Theo Rossi, Michael Harney and Karen Allen

“BAD HURT” My rating: B

101 minutes | No MPAA rating

More than three decades after winning our hearts in “Raiders of the Lost Ark,” Karen Allen reveals herself to be an actress of heartbreaking power.

In Mark Kemble’s “Bad Hurt” she plays Elaine Kendall, matriarch of a struggling blue collar household in New York’s Staten Island. It’s a family threatening to spin apart at any moment; only Elaine’s monumental determination keeps it more or less whole.

The Kendalls have been dealt a tough hand.  Their oldest child, Kent (Johnny Whitworth) has returned from Middle Eastern duty a drug-scarfing wreck literally living in the attic. No job, no prospects. Even the V.A. is tired of dealing with him.

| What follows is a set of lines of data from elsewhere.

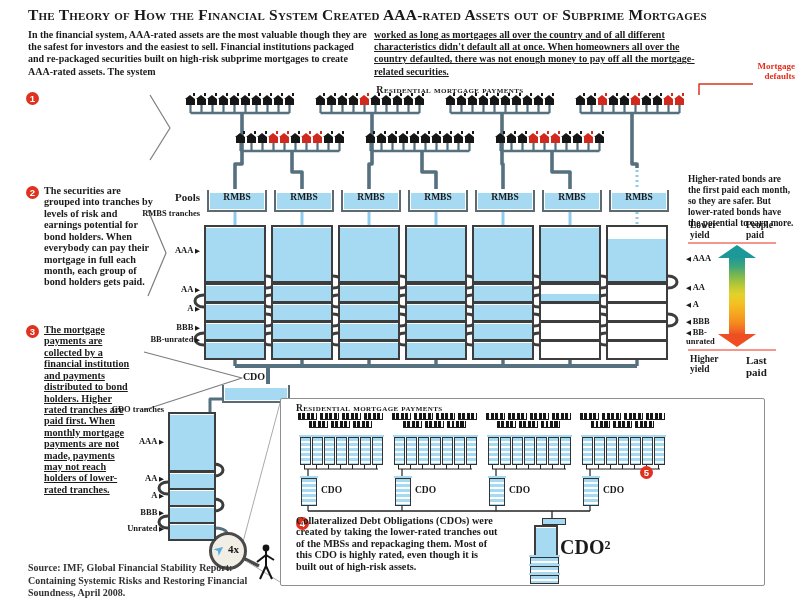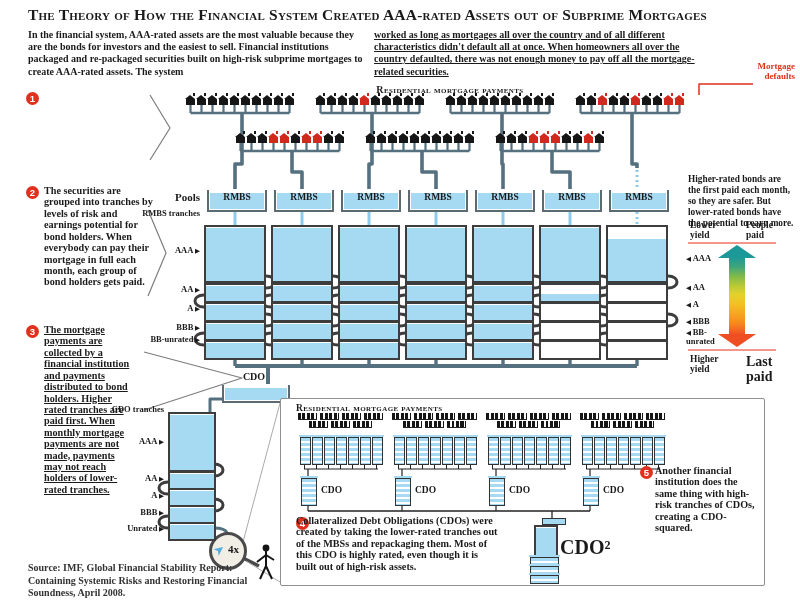--- a/index.html
+++ b/index.html
@@ -123,21 +123,21 @@
       <line x1="268" y1="366" x2="268" y2="384" stroke="#55707f" stroke-width="4"></line>
       <polyline points="227,399 210,399 210,412" fill="none" stroke="#55707f" stroke-width="3" stroke-linejoin="round"></polyline>
       <path d="M214,464 C226,464 226,476 214,476" stroke="#3d3d3d" stroke-width="3" fill="none"></path>
       <path d="M168,482 C156,482 156,494 168,494" stroke="#3d3d3d" stroke-width="3" fill="none"></path>
       <path d="M214,499 C226,499 226,511 214,511" stroke="#3d3d3d" stroke-width="3" fill="none"></path>
       <path d="M168,516 C156,516 156,528 168,528" stroke="#3d3d3d" stroke-width="3" fill="none"></path>
       <path d="M214,528 C230,528 230,537 224,541" stroke="#55707f" stroke-width="3" fill="none"></path>
     </svg>
 
   <div class="abs title" style="left:28px;top:6px;width:760px;">The Theory of How the Financial System Created AAA-rated Assets out of Subprime Mortgages</div>
-  <div class="abs intro" style="left:28px;top:29px;width:340px;">In the financial system, AAA-rated assets are the most valuable because they are the bonds for investors and the easiest to sell. Financial institutions packaged and re-packaged securities built on high-risk subprime mortgages to create AAA-rated assets. The system</div>
+  <div class="abs intro" style="left:28px;top:29px;width:340px;">In the financial system, AAA-rated assets are the most valuable though they are the safest for investors and the easiest to sell. Financial institutions packaged and re-packaged securities built on high-risk subprime mortgages to create AAA-rated assets. The system</div>
   <div class="abs intro" style="left:374px;top:29px;width:336px;text-decoration:underline;">worked as long as mortgages all over the country and of all different characteristics didn't default all at once.  When homeowners all over the country defaulted, there was not enough money to pay off all the mortgage-related securities.</div>
 
   <div class="abs num" style="left:26px;top:92px;">1</div>
 
   <div class="abs num" style="left:26px;top:186px;">2</div>
   <div class="abs ann" style="left:44px;top:185px;width:110px;">The securities are grouped into tranches by levels of risk and earnings potential for bond holders. When everybody can pay their mortgage in full each month, each group of bond holders gets paid.</div>
 
   <div class="abs num" style="left:26px;top:325px;">3</div>
   <div class="abs ann" style="left:44px;top:324px;width:88px;text-decoration:underline;">The mortgage payments are collected by a financial institution and payments distributed to bond holders. Higher rated tranches are paid first. When monthly mortgage payments are not made, payments may not reach holders of lower-rated tranches.</div>
 
@@ -152,21 +152,21 @@
   <div class="abs" style="left:690px;top:221px;width:42px;font-weight:bold;font-size:9.5px;line-height:1.05;">Lower yield</div>
   <div class="abs" style="left:746px;top:221px;width:40px;font-weight:bold;font-size:9.5px;line-height:1.05;">People paid</div>
   <div class="redline" style="left:688px;top:242px;width:88px;"></div>
   <div class="arrowwrap" style="left:718px;top:245px;height:102px;">
     <div class="headup"></div>
     <div class="shaft"></div>
     <div class="headdn"></div>
   </div>
   <div class="redline" style="left:688px;top:349px;width:88px;"></div>
   <div class="abs" style="left:690px;top:355px;width:44px;font-weight:bold;font-size:9.5px;line-height:1.05;">Higher yield</div>
-  <div class="abs" style="left:746px;top:355px;width:40px;font-weight:bold;font-size:14px;line-height:1.05;">Last paid</div>
+  <div class="abs" style="left:746px;top:355px;width:40px;font-weight:bold;font-size:11px;line-height:1.05;">Last paid</div>
 
   <div class="abs" style="left:222px;top:371px;width:64px;text-align:center;font-weight:bold;font-size:10px;">CDO</div>
   <div class="pool" style="left:222px;top:385px;width:64px;height:16px;">
       <div class="pf"></div>
     </div>
   <div class="abs rl" style="left:108px;top:405px;width:56px;">CDO tranches</div>
 
   <div class="panel" style="left:280px;top:398px;width:483px;height:186px;"></div>
   <div class="abs sc" style="left:296px;top:403px;font-size:9.5px;">Residential mortgage payments</div>
   <svg id="ov2" class="layer" width="800" height="600">
@@ -219,21 +219,20 @@
       <line x1="266" y1="551" x2="266" y2="566" stroke="#141414" stroke-width="2"></line>
       <line x1="266" y1="555" x2="257" y2="562" stroke="#141414" stroke-width="2"></line>
       <line x1="266" y1="555" x2="274" y2="560" stroke="#141414" stroke-width="2"></line>
       <line x1="266" y1="566" x2="260" y2="579" stroke="#141414" stroke-width="2"></line>
       <line x1="266" y1="566" x2="272" y2="579" stroke="#141414" stroke-width="2"></line>
     </svg>
 
   <div class="abs num" style="left:296px;top:517px;">4</div>
   <div class="abs ann" style="left:296px;top:515px;width:202px;">Collateralized Debt Obligations (CDOs) were created by taking the lower-rated tranches out of the MBSs and repackaging them. Most of this CDO is highly rated, even though it is built out of high-risk assets.</div>
   <div class="abs num" style="left:640px;top:466px;">5</div>
-  <div class="abs ann" style="left:655px;top:465px;width:103px;">Another financial institution does the same thing with high-risk tranches of CDOs, creating a CDO-squared.</div>
   <div class="abs" style="left:560px;top:536px;font-weight:bold;font-size:20px;">CDO²</div>
 
   <div class="mag" style="left:209px;top:532px;">
     <span class="ar">➤</span>
     <span class="tx">4x</span>
   </div>
 
   <div class="abs src" style="left:28px;top:562px;width:250px;">Source: IMF, Global Financial Stability Report: Containing Systemic Risks and Restoring Financial Soundness, April 2008.</div>
 <div class="house" style="left: 186px; top: 99px;"></div>
     <div class="house" style="left: 197px; top: 99px;"></div>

Their second child, DeeDee (Iris Gilad) is a four-year-old mind in a 35-year-old body. Though she works assembling cardboard boxes for a company that caters to impaired individuals, she must be constantly watched. Particularly concerning is her relationship with another developmentally developed young man who, she says, “put his fingers in me.”

The third and final Kendall offspring is Todd (Theo Rossi, Juice on TV’s “Sons of Anarchy”), who drives a shortbus for neighborhood retirees and dreams of becoming a police officer, although he has failed the entrance exam numerous times. He may be a borderline loser, but compared to his siblings Todd is a paragon of responsibility.

The strain of dealing with the kids for so many years has driven Elaine’s husband Ed (Michael Harney of “Orange is the New Black”) to drink. He’s currently on the wagon, but a relapse might happen at any time. Meanwhile the Kendalls’ marriage is shaky — Ed has moved out to a makeshift bedroom in the backyard garage.

It’s a tense, frequently explosive yarn, with just about every cast member getting at least one big moment.

And it comes as no surprise to learn that writer/director Kemble (here adapting his stage play with co-writer  Jamieson Stern) has a sibling with developmental problems. The film’s depiction of DeeDee and her infantile but genuine love for her co-worker Willie is tender, sad and often unexpectedly funny. (And you’d best believe “Bad Hurt” needs all the comic relief it can muster.)

This is Kemble’s first feature film, and for the most part it works. Once we accept that one family could face so many obstacles, the film gets to work illustrating the ways in which we humans deal with the weight of so heavy a load.